Rita Angus is in the the house, in the form of an important selection of works from the Te Papa Tongarewa collection, currently on display at MTG Hawkes Bay Tai Ahuriri for the next two months.

It is fitting after all, given that Rita was born in Hastings and that following her death in 1970, her ashes were interred next to her father’s in Wharerangi Cemetery, Napier. Despite the fact that in between those events Rita lived successively in Palmerston North, Christchurch, and Wellington,  she remains an inextricable part of Hawke’s Bay’s story.

Regular visits to her parents who retired to Napier meant that Hawke’s Bay became the subject of many of her paintings, including Churches, Hawke’s Bay 1963, and Fog, Hawke’s Bay 1968.  These and other iconic representations of Hawke’s Bay have ensured that the region remains part of Aotearoa’s cultural narrative.

Rita Angus: New Zealand Modernist/He Ringatoi Hou O Aotearoa includes many of Rita’s most important works, including Rutu, 1951, Cleopatra, 1938, and Central Otago, 1969 and is great for all ages.  

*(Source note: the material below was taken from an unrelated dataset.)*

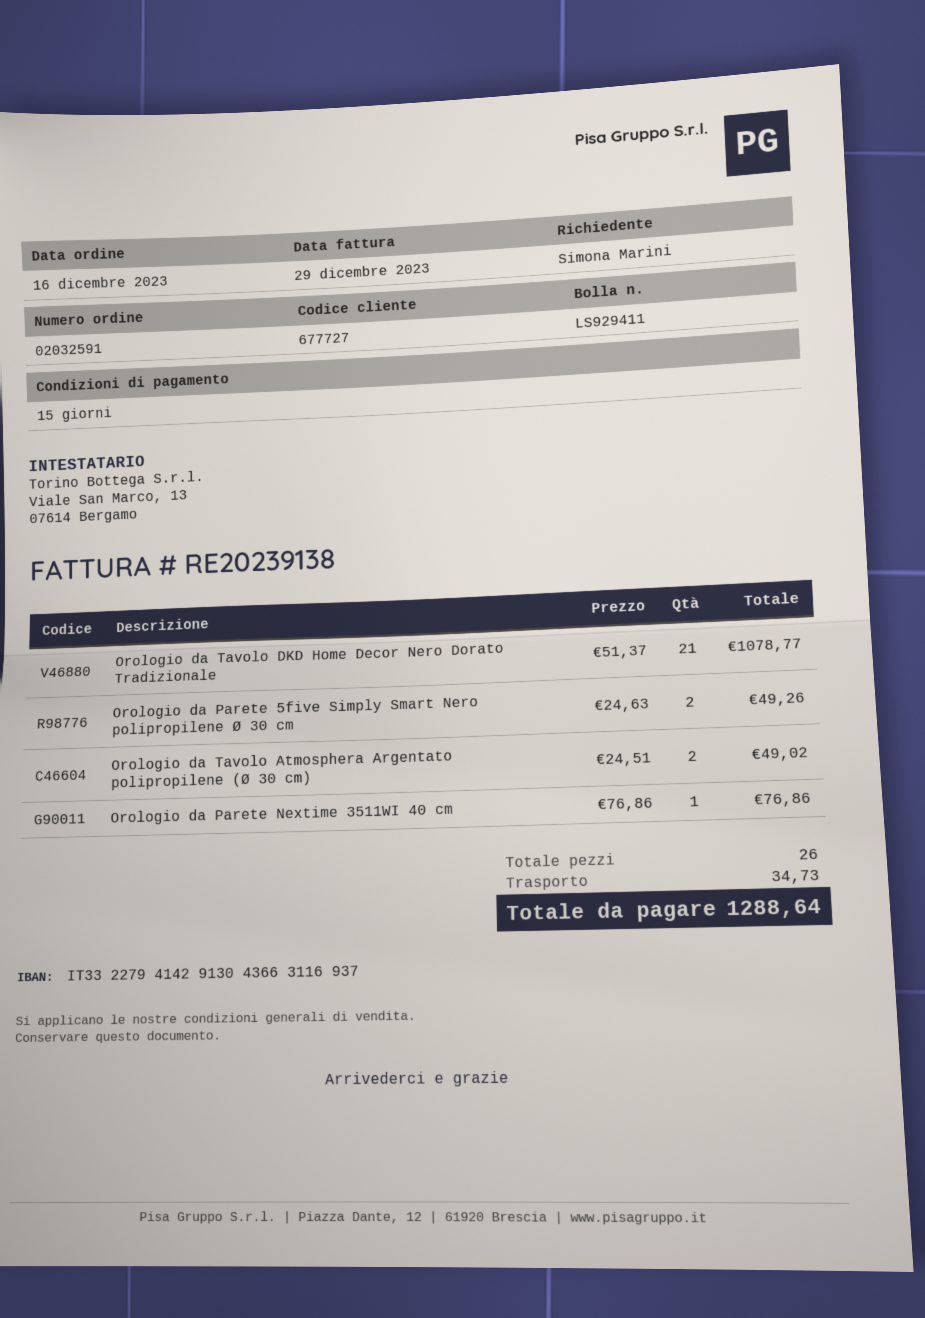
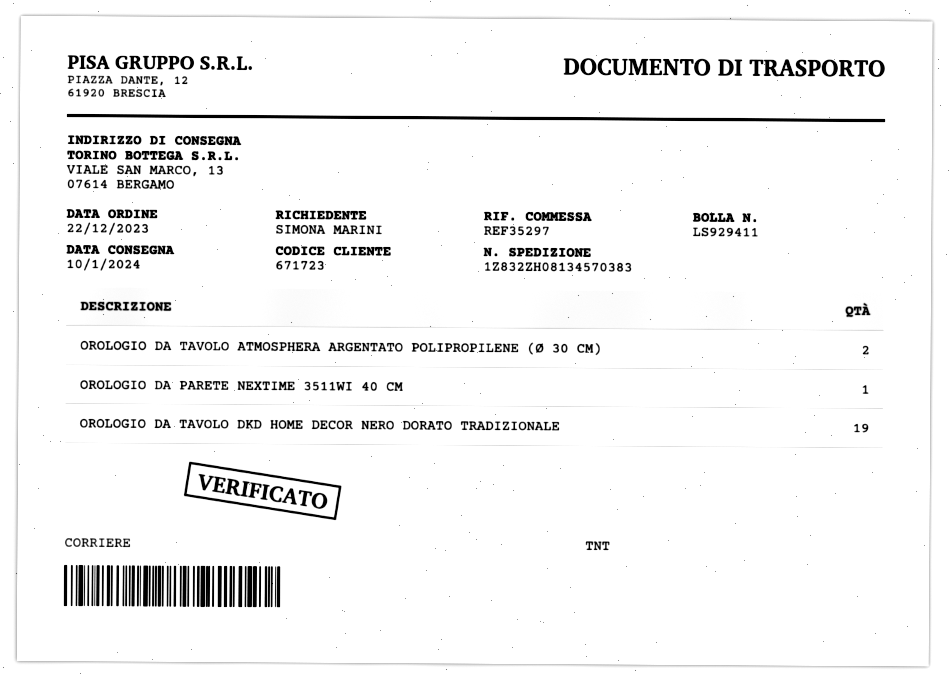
order date: 2023-12-16 -> 2023-12-22
customer number: 677727 -> 671723
Orologio da Tavolo DKD Home Decor Nero Dorato Tradizionale: 21 -> 19
Orologio da Parete 5five Simply Smart Nero polipropilene Ø 30 cm: 2 -> none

There are of  significant number of portraits in the exhibtion. Perhaps most powerfully, and certainly most presient, is the work pictured here, Rutu.

Writer Jill Trevelyan explains that Rutu is an updating of the Madonna figure - a Pacific goddess who owes a debt to the East. Originally titled Sun Goddess, Rutu was later renamed after the wife of Tamihana Te Rauparaha Rutu (Ruth). Tamihana and his wife preached Christian faith during the musket wars and are credited with helping to bring an end to the fighting. Rutu expresses Angus’ pacifist convictions and heartfelt aspirations for the restoration of world peace following World War Two.

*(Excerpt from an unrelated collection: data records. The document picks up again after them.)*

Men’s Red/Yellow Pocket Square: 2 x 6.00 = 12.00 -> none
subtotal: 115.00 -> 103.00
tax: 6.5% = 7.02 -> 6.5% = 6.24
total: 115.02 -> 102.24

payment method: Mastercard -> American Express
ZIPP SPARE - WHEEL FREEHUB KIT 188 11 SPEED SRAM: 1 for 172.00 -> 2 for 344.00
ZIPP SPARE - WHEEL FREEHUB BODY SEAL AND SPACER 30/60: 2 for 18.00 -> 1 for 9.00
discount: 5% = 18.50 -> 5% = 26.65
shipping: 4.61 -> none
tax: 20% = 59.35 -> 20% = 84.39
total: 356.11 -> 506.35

Another fascinating thing about this portrait is the extent to which it predates the Feminist Movement in its revival of feminine spirituality and goddess themes some twenty years before the feminists.

These ideas of internationalism, peace, harmony, and equality exist in the work. Yet the work also tells a deeply personal story of restoration and equilibrium.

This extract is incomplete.